======== Input records ========

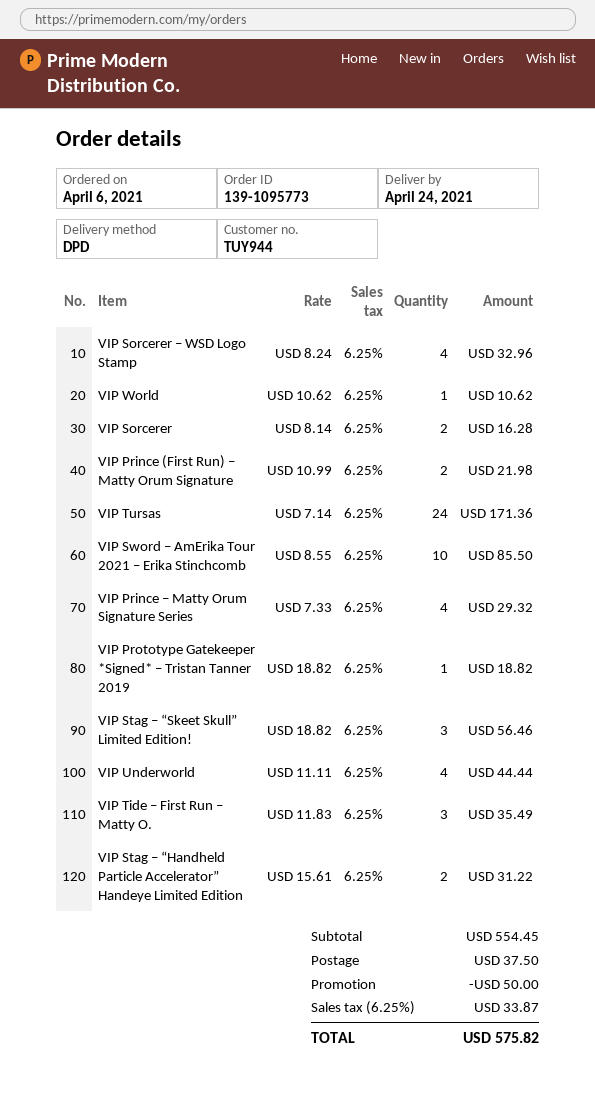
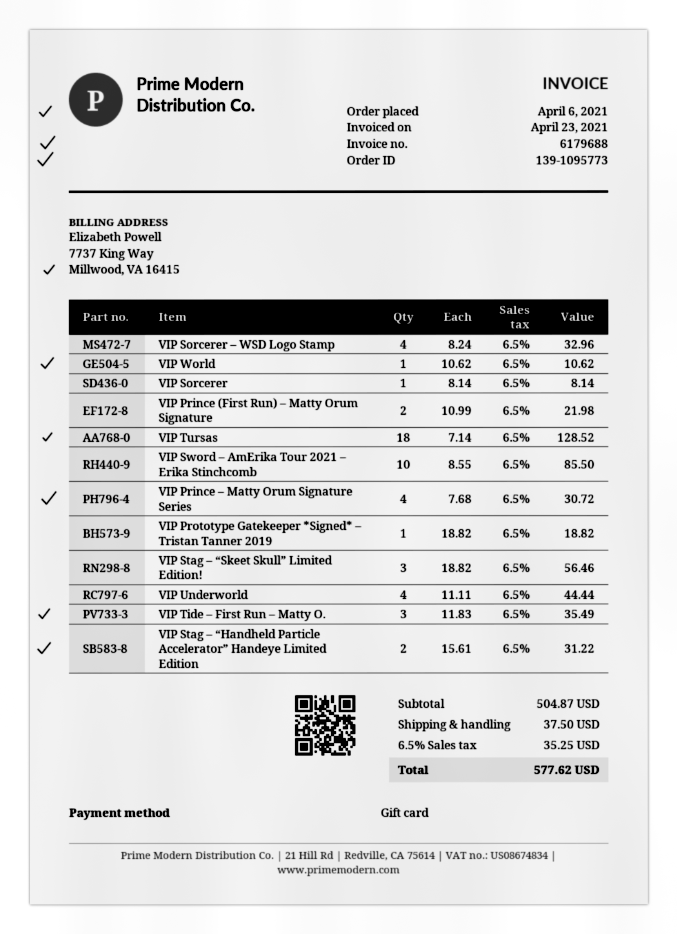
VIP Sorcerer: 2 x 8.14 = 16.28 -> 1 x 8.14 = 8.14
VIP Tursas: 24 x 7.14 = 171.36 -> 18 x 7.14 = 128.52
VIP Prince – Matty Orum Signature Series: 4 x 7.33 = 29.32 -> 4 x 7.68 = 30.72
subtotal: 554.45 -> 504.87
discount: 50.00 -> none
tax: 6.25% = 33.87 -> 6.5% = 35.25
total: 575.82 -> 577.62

========

▶ **Problem statement**
Please set down each line of the data above exactly as written, without the pictures.

▶ **Result of this task**
VIP Sorcerer: 2 x 8.14 = 16.28 -> 1 x 8.14 = 8.14
VIP Tursas: 24 x 7.14 = 171.36 -> 18 x 7.14 = 128.52
VIP Prince – Matty Orum Signature Series: 4 x 7.33 = 29.32 -> 4 x 7.68 = 30.72
subtotal: 554.45 -> 504.87
discount: 50.00 -> none
tax: 6.25% = 33.87 -> 6.5% = 35.25
total: 575.82 -> 577.62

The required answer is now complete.